__What to produce__.
Beginning with the line that holds "font-weight: bold ->", copy each line through the end of the material below, exactly and with no pictures.

+ + + + + + +

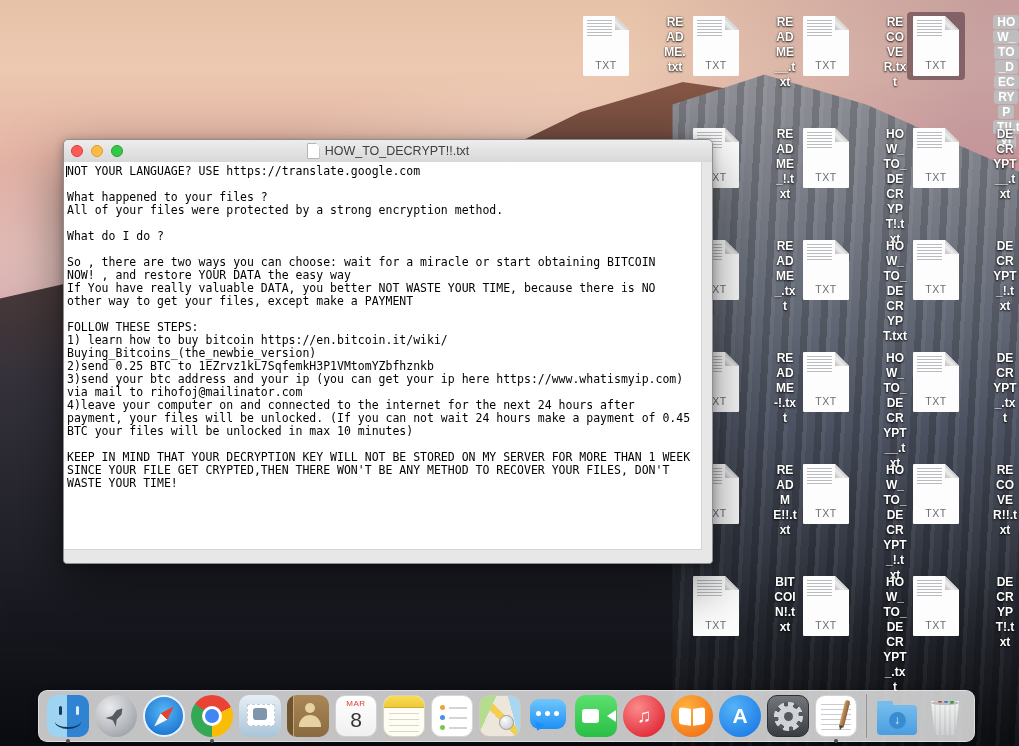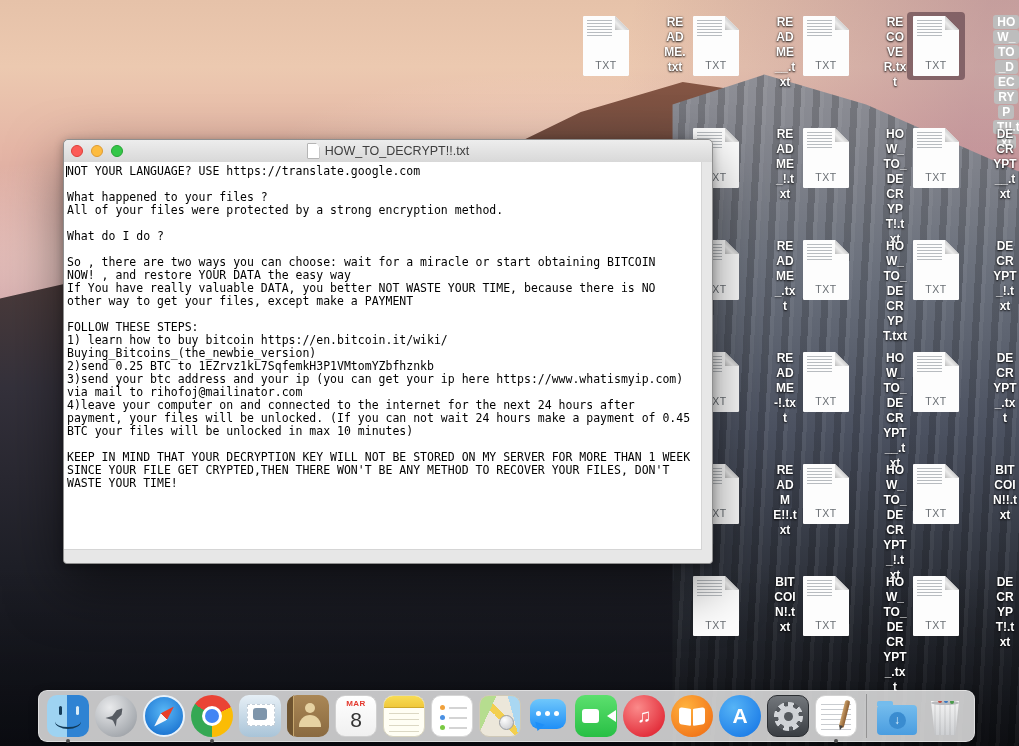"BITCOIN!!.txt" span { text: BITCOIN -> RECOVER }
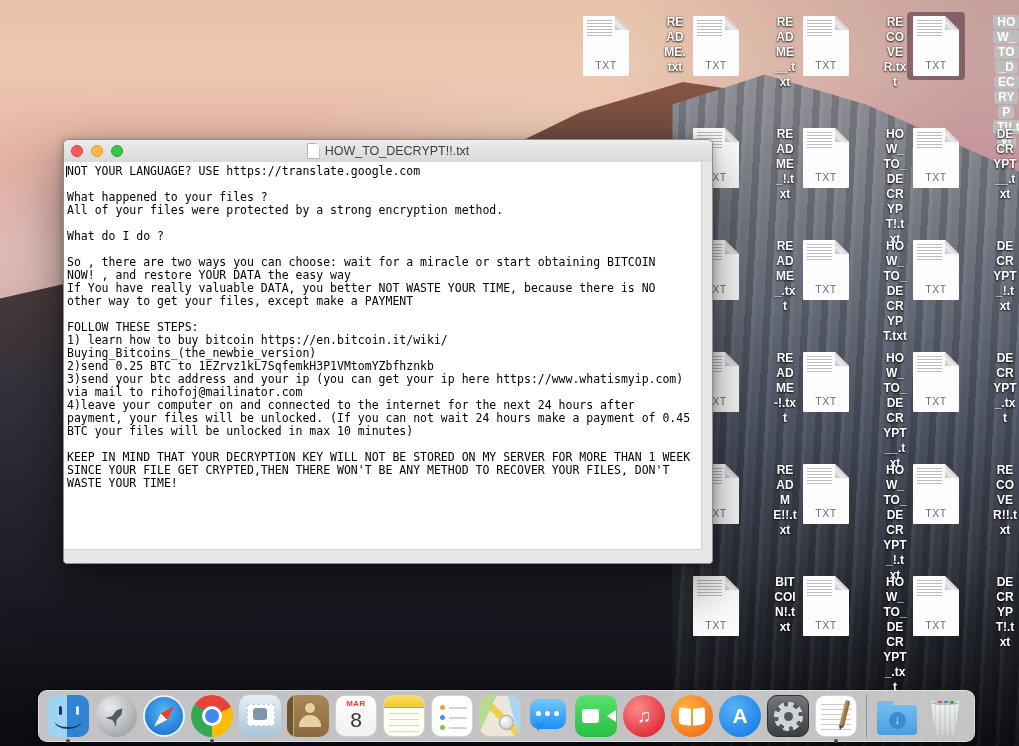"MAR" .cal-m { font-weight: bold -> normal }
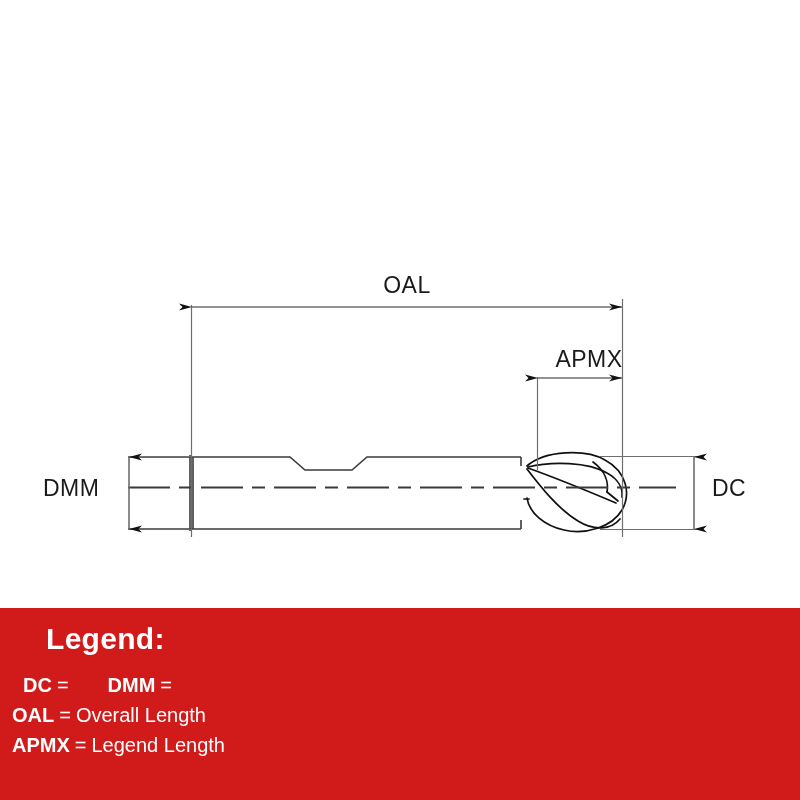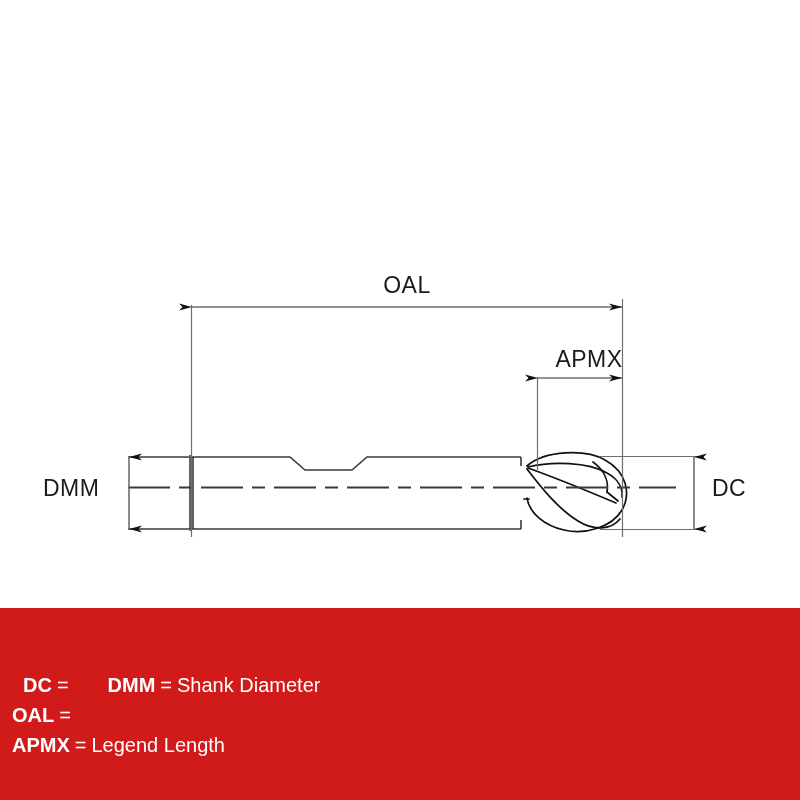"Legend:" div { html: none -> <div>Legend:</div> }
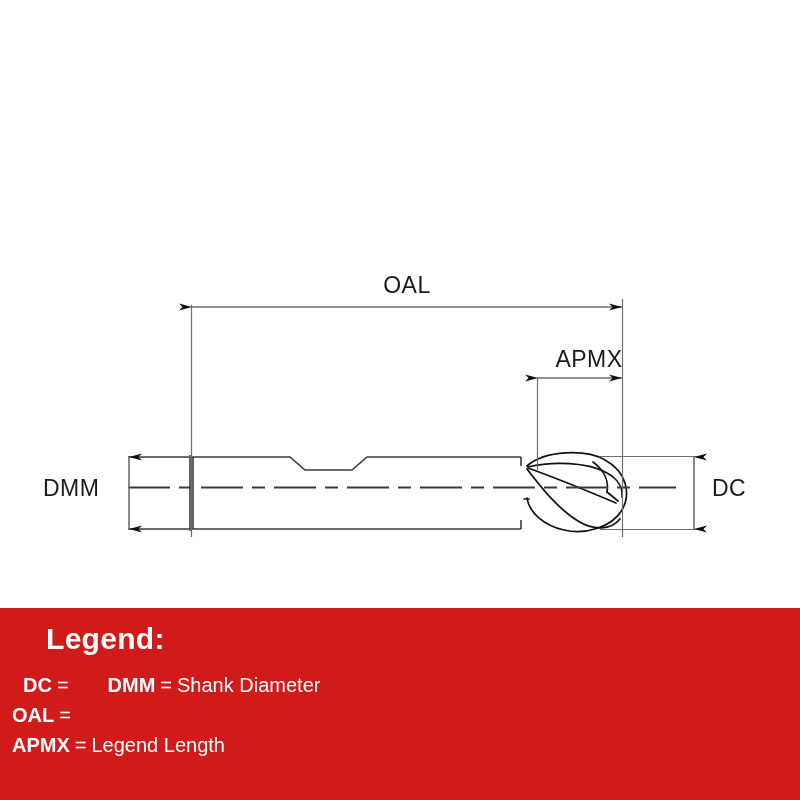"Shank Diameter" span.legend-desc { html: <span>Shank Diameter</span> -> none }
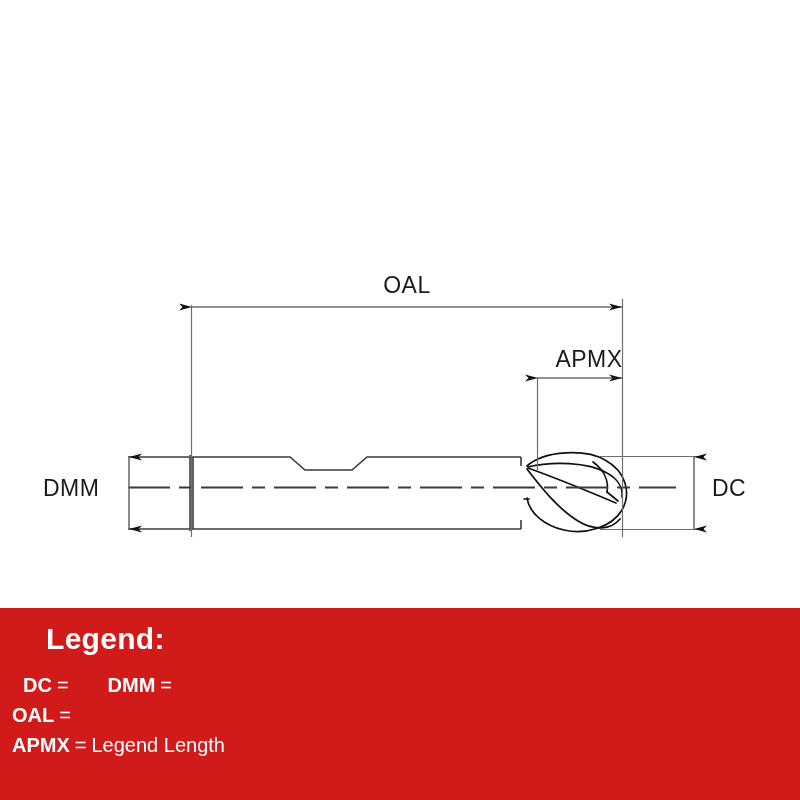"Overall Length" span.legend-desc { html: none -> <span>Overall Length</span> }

+ + + + + + +

__Result__.
"MAR" .cal-m { font-weight: bold -> normal }
"Legend:" div { html: none -> <div>Legend:</div> }
"Shank Diameter" span.legend-desc { html: <span>Shank Diameter</span> -> none }
"Overall Length" span.legend-desc { html: none -> <span>Overall Length</span> }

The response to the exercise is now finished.